According to the theory, individuals make their decisions under the influence of other persons or depending on their specific definition of situations. By this theory, Souza, Mazeto & Bocci suggest some recommendations for health care professionals. The researchers point out that to make the processes of patient education regarding the treatment of osteoporosis, prevention of its development, etc. professionals should, firstly, have developed communication skills (for example, ability to active listening) (2010, p. 403).

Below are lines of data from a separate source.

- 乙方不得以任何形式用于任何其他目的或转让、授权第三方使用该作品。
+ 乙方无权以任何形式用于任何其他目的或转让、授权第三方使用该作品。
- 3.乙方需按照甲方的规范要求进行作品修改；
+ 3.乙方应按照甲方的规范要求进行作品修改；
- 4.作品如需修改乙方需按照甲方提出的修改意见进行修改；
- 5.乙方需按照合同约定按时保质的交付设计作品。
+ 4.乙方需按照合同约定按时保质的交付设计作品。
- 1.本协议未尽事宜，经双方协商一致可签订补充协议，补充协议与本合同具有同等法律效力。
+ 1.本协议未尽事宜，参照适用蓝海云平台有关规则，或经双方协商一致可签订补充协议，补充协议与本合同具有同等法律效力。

As individuals, according to symbolic interactionism, make decisions when interacting with each other, it will be efficient and helpful to organize group discussions in the process of promoting ways to prevent osteoporosis and to prevent deteriorating of this disease. In such group patients can share with each other experiences concerning the history of their lives with a diagnosis of "osteoporosis". Group dynamic can influence positively interactions and exchange of information between patients and professionals (Souza, Mazeto& Bocchi, 2010, p. 401).

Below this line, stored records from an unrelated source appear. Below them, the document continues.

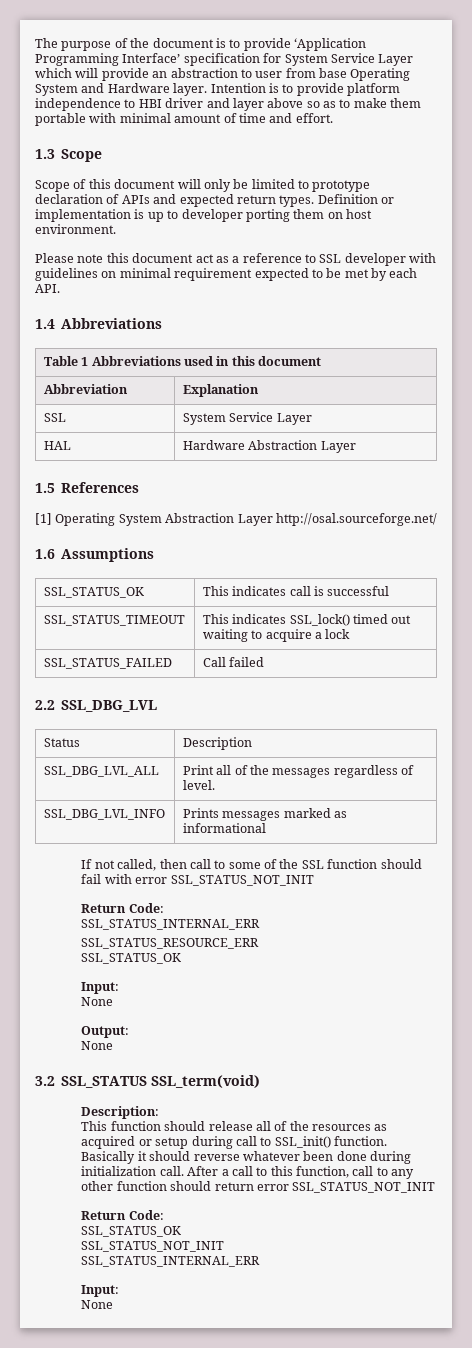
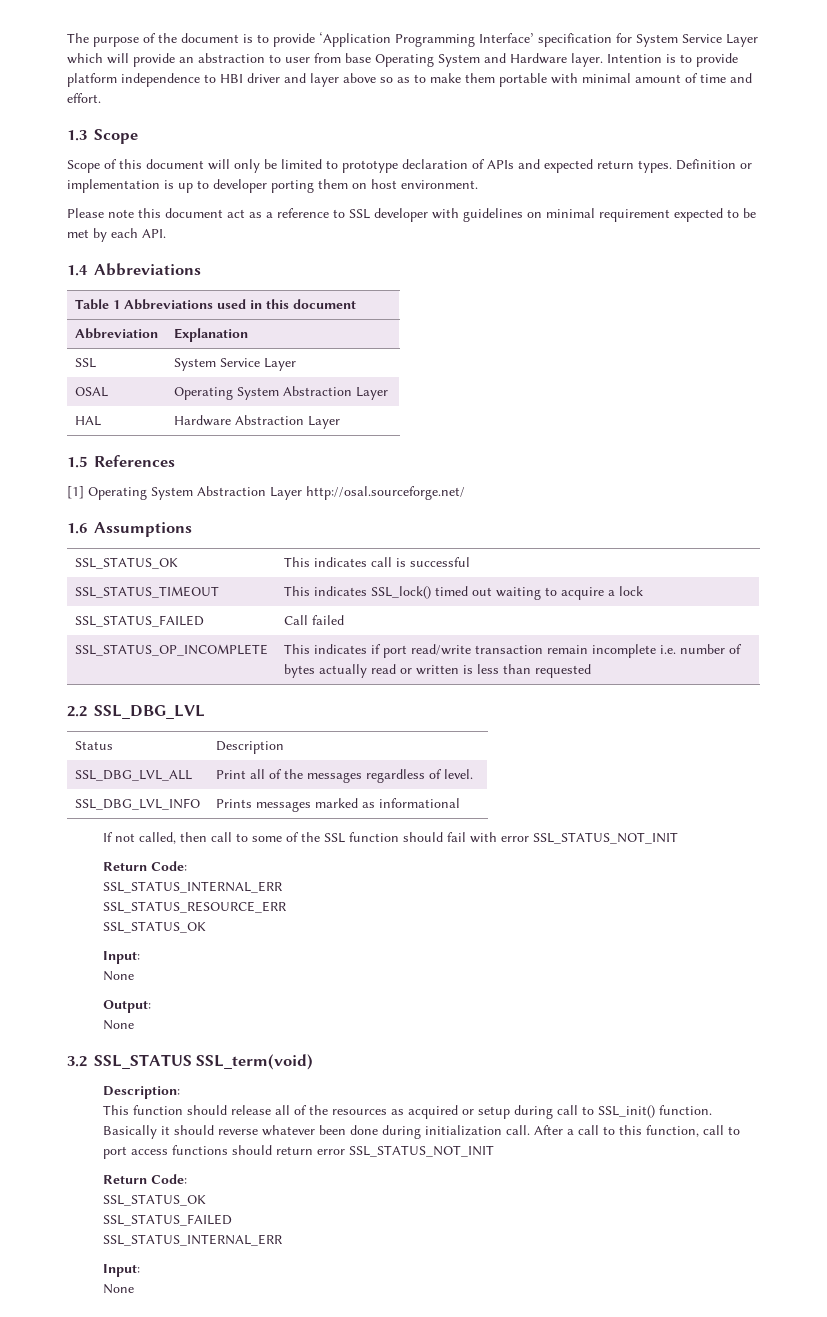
+ OSAL | Operating System Abstraction Layer
+ SSL_STATUS_OP_INCOMPLETE | This indicates if port read/write transaction remain incomplete i.e. number of bytes actually read or written is less than requested
- After a call to this function, call to any other function should return error SSL_STATUS_NOT_INIT
+ After a call to this function, call to port access functions should return error SSL_STATUS_NOT_INIT
  Return Code:
  SSL_STATUS_OK
- SSL_STATUS_NOT_INIT
+ SSL_STATUS_FAILED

In the treatment of osteoporosis, a common problem is the unwillingness of the patient to continue treatment, non-adherence of patients to necessary procedures and demands of treatment. In this case, particular groups and discussions in groups of patients with osteoporosis can help overcome psychological and other barriers that impact negatively on patient adherence to the necessary treatment (Souza, Mazeto& Bocchi, 2010, p. 399).
References
Peña, A. R., & Perez, V. O. (2012). Endocrinology Research and Clinical Developments : Osteoporosis : Risk Factors, Symptoms and Management. New York, NY, USA: Nova Biomedical. Retrieved from http://www.ebrary.com
National Osteoporosis Foundation(2016). Emotional aspects of osteoporosis. Retrieved from http://nof.org/articles/11
Snooks, M. K. (2009). Health psychology: Biological, psychological, and sociocultural perspectives. Sudbury, Mass: Jones and Bartlett Publishers.
Souza, L. B. D., Mazeto, G. M. F. D. S., & Bocchi, S. C. M. (2010). Self-managing osteoporosis treatment for well-being recovery mediated by the (in) visibility of the disease signs. Revista latino-americana de enfermagem, 18(3), 398-405.